WHAT IS EXPECTED: Go through the data and report each line that holds the string "arrow".

[Data records]
::::

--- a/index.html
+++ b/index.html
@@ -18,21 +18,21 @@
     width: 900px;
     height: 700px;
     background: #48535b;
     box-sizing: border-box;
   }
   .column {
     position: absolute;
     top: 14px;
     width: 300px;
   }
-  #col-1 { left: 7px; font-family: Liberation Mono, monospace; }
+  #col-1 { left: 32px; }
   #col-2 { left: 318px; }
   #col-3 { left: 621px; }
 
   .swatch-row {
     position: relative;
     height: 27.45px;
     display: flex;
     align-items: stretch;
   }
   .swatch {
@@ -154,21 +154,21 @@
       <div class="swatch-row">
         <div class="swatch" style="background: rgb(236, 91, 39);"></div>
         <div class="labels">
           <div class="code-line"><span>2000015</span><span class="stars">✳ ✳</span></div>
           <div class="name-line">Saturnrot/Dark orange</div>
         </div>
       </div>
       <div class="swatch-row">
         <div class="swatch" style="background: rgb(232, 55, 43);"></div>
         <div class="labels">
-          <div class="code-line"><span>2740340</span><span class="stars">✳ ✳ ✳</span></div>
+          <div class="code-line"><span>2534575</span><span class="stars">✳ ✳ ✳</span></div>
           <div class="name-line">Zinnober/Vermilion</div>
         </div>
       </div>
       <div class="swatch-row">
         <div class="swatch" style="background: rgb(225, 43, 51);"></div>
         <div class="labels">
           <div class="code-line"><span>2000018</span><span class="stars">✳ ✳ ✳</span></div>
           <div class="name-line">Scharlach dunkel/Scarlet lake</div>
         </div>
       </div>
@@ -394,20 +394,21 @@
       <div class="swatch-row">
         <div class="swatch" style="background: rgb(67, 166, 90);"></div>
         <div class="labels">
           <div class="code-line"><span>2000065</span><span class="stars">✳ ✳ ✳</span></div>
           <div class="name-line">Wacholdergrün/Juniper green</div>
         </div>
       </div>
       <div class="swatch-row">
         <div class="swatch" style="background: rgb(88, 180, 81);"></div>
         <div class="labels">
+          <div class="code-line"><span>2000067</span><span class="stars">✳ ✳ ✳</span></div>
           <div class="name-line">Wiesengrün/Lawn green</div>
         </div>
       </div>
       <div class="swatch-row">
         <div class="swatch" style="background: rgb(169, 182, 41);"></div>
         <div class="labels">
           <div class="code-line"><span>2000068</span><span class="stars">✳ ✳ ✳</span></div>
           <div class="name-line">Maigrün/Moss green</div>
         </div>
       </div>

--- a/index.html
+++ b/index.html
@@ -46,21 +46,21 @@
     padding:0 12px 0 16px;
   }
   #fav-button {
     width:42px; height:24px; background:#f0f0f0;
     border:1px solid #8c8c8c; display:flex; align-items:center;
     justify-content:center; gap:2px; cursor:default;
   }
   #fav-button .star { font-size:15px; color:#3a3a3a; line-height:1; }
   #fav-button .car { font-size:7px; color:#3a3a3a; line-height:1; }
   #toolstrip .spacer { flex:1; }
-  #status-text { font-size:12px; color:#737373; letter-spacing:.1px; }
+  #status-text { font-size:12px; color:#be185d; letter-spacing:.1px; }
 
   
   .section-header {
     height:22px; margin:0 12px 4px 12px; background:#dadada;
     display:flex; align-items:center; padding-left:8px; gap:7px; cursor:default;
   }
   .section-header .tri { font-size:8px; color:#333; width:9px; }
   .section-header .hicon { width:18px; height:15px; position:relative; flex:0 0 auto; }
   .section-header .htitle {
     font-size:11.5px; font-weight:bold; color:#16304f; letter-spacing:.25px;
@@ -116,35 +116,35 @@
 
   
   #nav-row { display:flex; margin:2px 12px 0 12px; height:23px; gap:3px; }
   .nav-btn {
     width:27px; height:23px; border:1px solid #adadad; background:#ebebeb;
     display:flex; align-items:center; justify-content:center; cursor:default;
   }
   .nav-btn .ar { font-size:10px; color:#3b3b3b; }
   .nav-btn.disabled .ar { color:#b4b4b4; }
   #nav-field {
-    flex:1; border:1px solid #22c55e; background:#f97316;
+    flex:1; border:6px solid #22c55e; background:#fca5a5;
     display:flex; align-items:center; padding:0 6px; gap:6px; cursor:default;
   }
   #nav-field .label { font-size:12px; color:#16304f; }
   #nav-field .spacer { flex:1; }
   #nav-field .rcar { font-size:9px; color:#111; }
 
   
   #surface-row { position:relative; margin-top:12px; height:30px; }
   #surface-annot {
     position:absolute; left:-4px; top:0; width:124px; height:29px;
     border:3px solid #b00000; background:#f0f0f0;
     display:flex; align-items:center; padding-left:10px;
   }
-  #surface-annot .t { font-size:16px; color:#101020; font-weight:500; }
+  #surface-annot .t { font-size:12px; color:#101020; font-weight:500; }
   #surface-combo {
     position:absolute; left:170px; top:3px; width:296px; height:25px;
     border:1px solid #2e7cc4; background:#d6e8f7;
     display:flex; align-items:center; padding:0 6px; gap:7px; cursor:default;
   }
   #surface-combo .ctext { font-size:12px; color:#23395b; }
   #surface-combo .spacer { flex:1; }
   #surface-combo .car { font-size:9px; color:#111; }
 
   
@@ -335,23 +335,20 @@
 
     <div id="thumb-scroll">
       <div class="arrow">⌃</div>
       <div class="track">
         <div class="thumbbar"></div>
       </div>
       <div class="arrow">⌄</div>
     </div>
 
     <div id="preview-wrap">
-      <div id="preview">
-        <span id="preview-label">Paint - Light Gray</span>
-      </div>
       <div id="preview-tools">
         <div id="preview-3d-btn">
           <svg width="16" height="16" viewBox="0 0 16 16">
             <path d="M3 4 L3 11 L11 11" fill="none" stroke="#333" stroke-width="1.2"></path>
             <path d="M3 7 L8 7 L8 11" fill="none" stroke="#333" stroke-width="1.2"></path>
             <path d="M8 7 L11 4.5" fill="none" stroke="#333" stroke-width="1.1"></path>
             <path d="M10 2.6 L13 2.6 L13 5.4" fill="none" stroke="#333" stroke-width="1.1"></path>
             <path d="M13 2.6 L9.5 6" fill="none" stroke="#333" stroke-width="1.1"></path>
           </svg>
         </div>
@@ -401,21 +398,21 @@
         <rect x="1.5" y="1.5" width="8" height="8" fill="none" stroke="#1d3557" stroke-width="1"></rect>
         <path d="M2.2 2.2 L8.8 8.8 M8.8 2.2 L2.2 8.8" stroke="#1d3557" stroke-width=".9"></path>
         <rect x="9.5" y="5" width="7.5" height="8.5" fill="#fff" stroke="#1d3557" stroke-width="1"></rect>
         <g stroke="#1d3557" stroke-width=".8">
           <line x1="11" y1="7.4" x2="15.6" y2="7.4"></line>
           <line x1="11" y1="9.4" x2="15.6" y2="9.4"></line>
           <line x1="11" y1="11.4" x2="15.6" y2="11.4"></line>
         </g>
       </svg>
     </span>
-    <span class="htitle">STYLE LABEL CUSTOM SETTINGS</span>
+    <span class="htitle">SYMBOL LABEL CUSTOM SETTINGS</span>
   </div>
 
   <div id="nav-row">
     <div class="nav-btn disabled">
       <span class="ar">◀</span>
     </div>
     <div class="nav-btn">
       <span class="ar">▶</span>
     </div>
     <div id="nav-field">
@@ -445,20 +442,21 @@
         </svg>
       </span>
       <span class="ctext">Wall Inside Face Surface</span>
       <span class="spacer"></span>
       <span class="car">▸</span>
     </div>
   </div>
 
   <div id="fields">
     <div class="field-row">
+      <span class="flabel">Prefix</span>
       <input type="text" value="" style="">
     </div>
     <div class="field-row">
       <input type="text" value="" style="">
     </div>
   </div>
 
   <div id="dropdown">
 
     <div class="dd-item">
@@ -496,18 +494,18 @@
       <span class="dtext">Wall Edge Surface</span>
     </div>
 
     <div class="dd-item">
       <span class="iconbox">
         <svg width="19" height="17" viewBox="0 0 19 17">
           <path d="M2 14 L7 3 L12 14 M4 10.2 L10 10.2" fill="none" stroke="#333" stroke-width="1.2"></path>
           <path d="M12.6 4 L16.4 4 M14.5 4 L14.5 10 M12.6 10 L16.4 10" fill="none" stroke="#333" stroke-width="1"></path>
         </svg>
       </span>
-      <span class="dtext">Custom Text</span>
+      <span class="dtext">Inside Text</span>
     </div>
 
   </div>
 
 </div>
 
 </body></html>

::::

ANSWER BOX:
       <div class="arrow">⌃</div>
       <div class="arrow">⌄</div>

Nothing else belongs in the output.